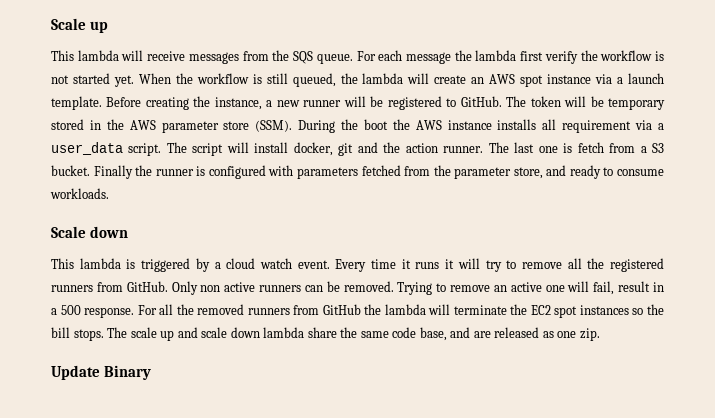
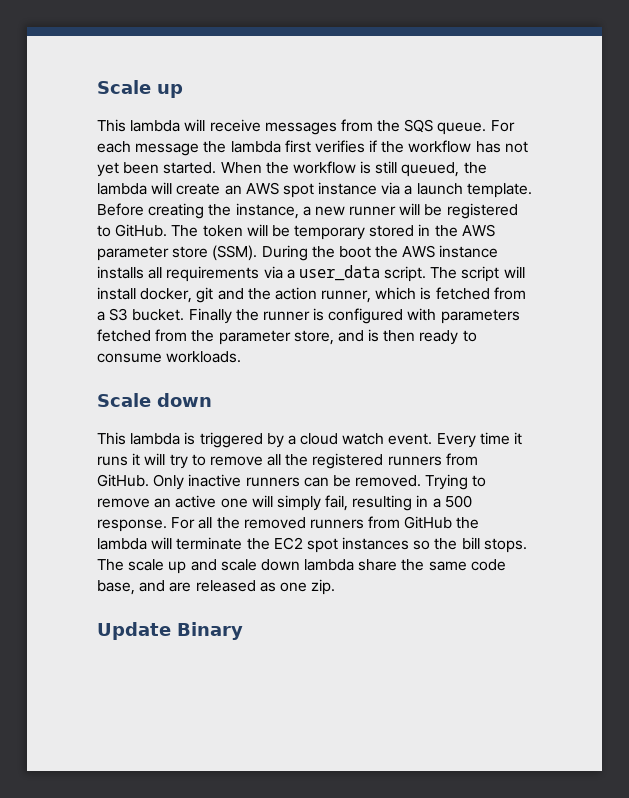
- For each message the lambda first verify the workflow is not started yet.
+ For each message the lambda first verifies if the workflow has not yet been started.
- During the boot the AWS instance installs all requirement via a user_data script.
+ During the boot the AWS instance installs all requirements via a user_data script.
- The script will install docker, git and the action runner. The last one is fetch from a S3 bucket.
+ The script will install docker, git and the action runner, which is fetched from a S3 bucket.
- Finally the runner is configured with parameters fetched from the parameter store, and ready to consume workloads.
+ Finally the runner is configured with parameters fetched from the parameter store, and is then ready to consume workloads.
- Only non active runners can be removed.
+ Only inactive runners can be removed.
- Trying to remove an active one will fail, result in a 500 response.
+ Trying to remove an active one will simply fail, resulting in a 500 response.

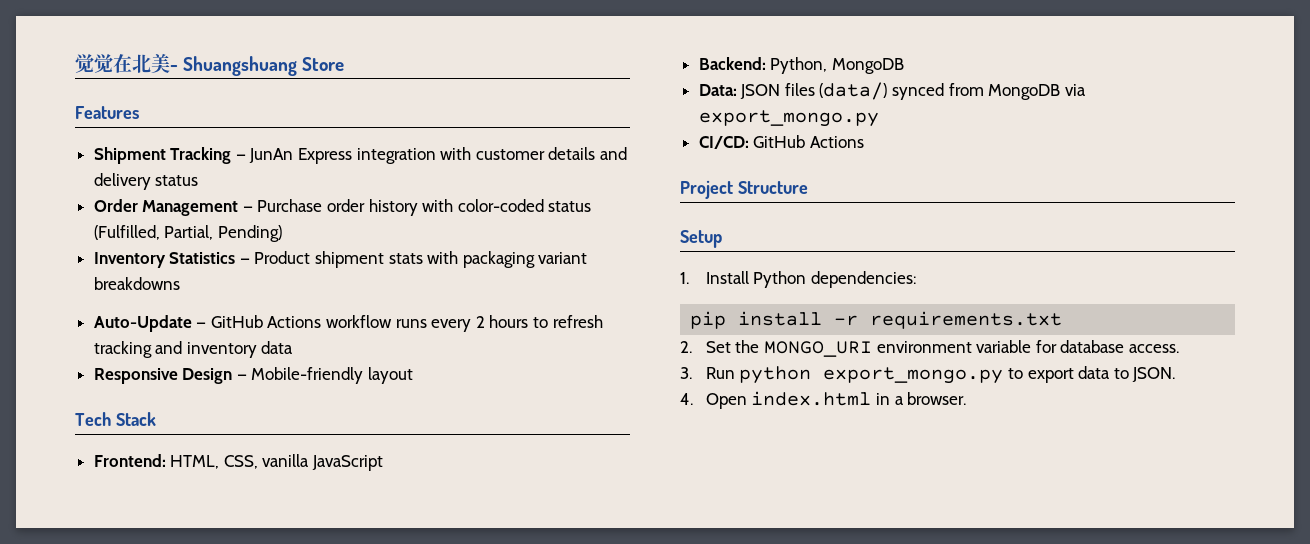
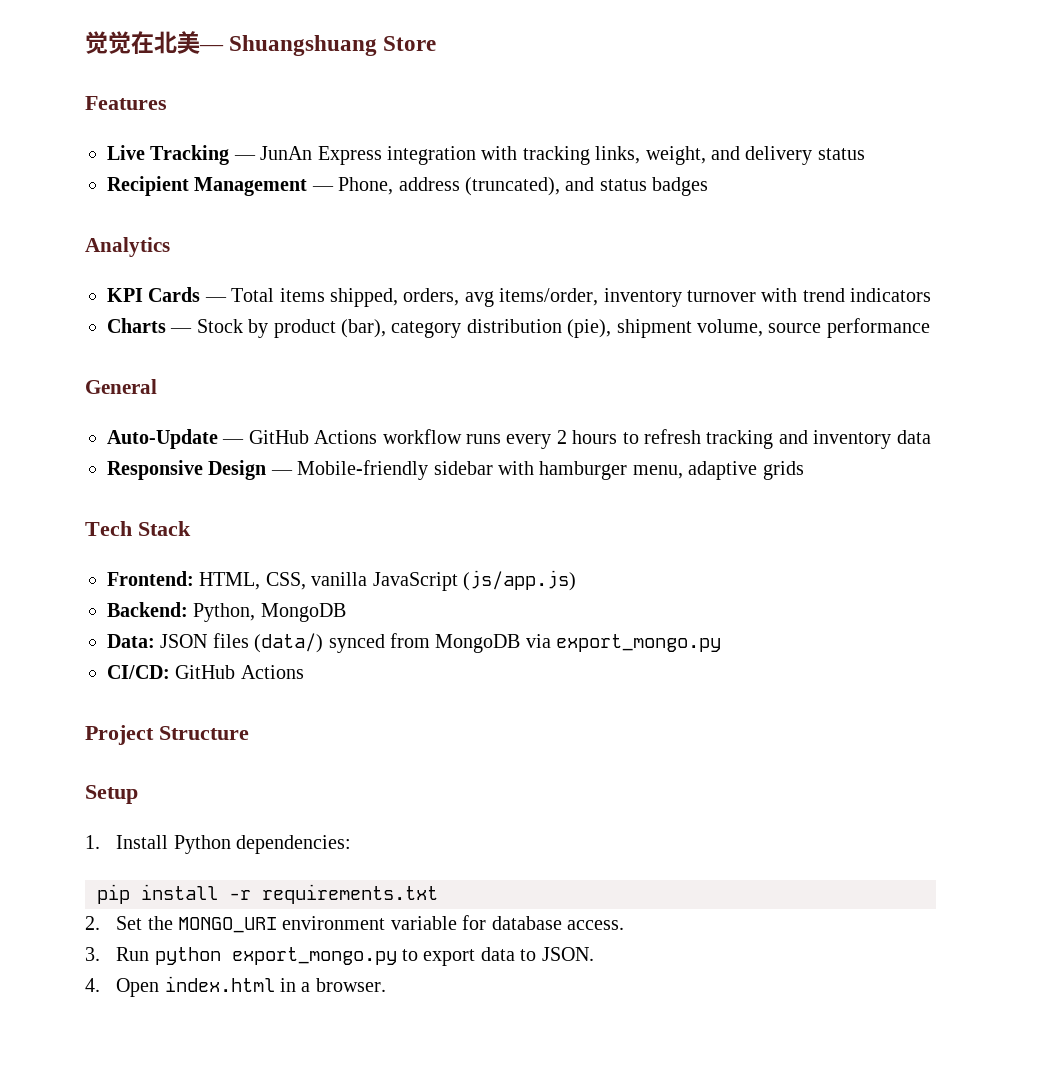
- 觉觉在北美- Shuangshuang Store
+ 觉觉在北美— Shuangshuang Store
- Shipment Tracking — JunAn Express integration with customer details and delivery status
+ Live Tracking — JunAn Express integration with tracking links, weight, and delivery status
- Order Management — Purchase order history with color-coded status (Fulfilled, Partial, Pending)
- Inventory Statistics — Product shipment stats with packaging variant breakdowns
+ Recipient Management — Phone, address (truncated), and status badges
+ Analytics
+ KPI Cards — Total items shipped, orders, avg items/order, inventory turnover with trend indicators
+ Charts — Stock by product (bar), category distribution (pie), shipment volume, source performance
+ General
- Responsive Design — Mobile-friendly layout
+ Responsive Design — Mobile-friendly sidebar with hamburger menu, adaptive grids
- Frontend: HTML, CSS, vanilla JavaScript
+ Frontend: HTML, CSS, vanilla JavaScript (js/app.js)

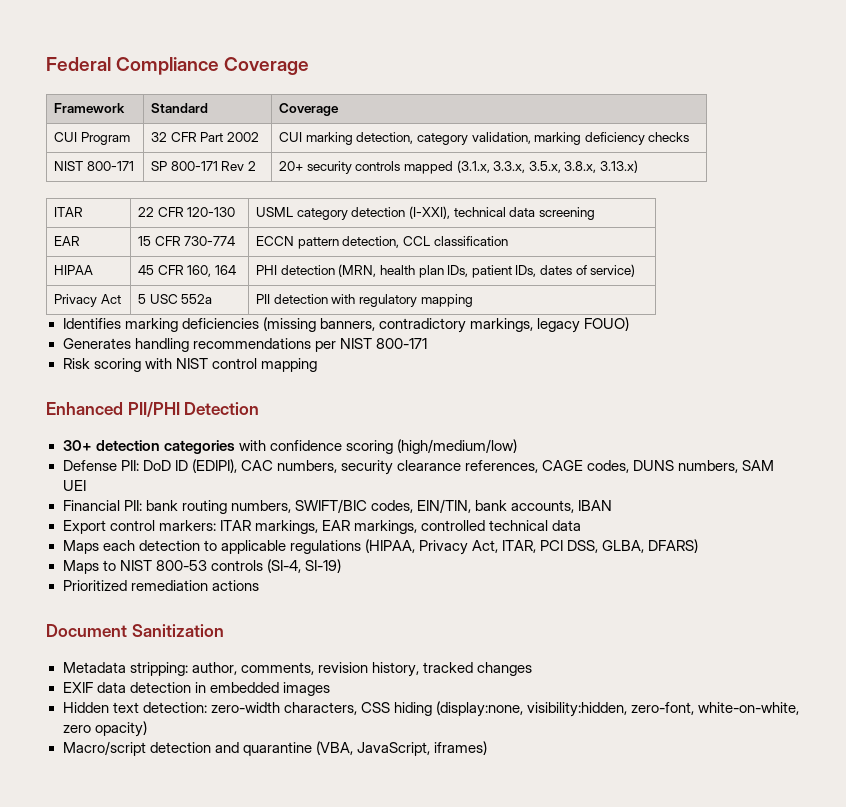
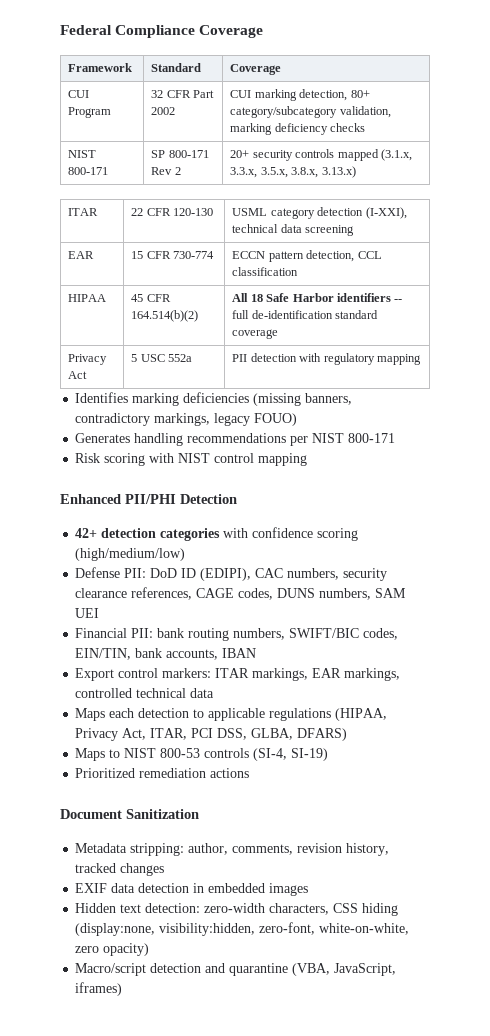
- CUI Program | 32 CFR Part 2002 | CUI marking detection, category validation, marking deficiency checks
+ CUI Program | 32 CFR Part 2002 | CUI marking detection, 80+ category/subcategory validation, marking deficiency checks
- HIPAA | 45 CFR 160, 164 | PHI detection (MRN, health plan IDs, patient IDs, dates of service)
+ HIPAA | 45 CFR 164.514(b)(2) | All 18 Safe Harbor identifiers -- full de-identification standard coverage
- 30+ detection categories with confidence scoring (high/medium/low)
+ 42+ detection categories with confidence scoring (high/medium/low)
* * * * * * *
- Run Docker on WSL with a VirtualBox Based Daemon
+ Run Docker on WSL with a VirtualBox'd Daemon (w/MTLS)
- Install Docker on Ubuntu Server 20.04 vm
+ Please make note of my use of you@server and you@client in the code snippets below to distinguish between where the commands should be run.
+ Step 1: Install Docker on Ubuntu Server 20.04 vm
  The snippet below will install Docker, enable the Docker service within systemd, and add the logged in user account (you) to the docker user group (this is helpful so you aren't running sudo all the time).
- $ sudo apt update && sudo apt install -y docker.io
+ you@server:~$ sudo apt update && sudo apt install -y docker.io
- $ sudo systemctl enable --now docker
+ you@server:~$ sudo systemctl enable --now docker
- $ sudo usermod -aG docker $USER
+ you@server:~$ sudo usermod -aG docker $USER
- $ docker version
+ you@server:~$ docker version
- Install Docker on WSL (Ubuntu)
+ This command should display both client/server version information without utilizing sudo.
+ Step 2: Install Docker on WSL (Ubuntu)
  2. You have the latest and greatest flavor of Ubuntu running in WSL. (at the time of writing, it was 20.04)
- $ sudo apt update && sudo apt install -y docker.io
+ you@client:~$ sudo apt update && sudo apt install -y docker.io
* * * * * * *
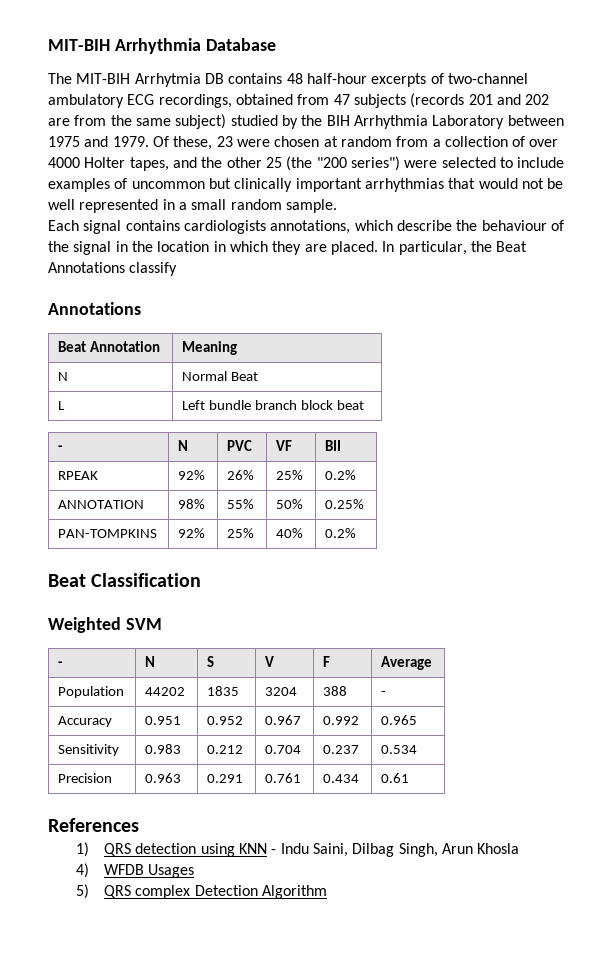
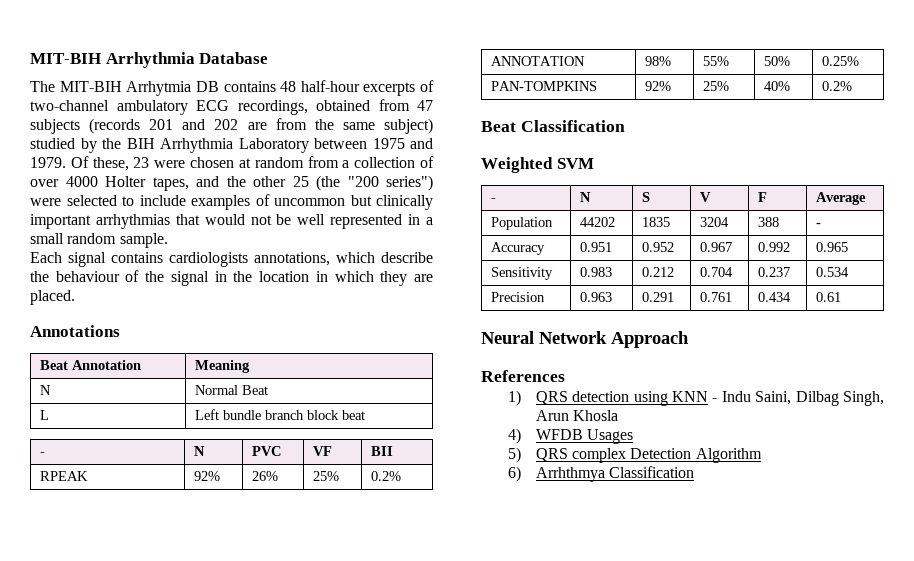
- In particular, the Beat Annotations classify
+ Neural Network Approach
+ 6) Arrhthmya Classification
* * * * * * *
### [TASK ITEM]
Each line above from the one with "- $ sudo systemctl enable --now docker" up to and including the one with "you@client:~$ sudo apt" must be set down exactly, and no line outside that span may appear.

### [OUTPUT OF THE TASK]
- $ sudo systemctl enable --now docker
+ you@server:~$ sudo systemctl enable --now docker
- $ sudo usermod -aG docker $USER
+ you@server:~$ sudo usermod -aG docker $USER
- $ docker version
+ you@server:~$ docker version
- Install Docker on WSL (Ubuntu)
+ This command should display both client/server version information without utilizing sudo.
+ Step 2: Install Docker on WSL (Ubuntu)
  2. You have the latest and greatest flavor of Ubuntu running in WSL. (at the time of writing, it was 20.04)
- $ sudo apt update && sudo apt install -y docker.io
+ you@client:~$ sudo apt update && sudo apt install -y docker.io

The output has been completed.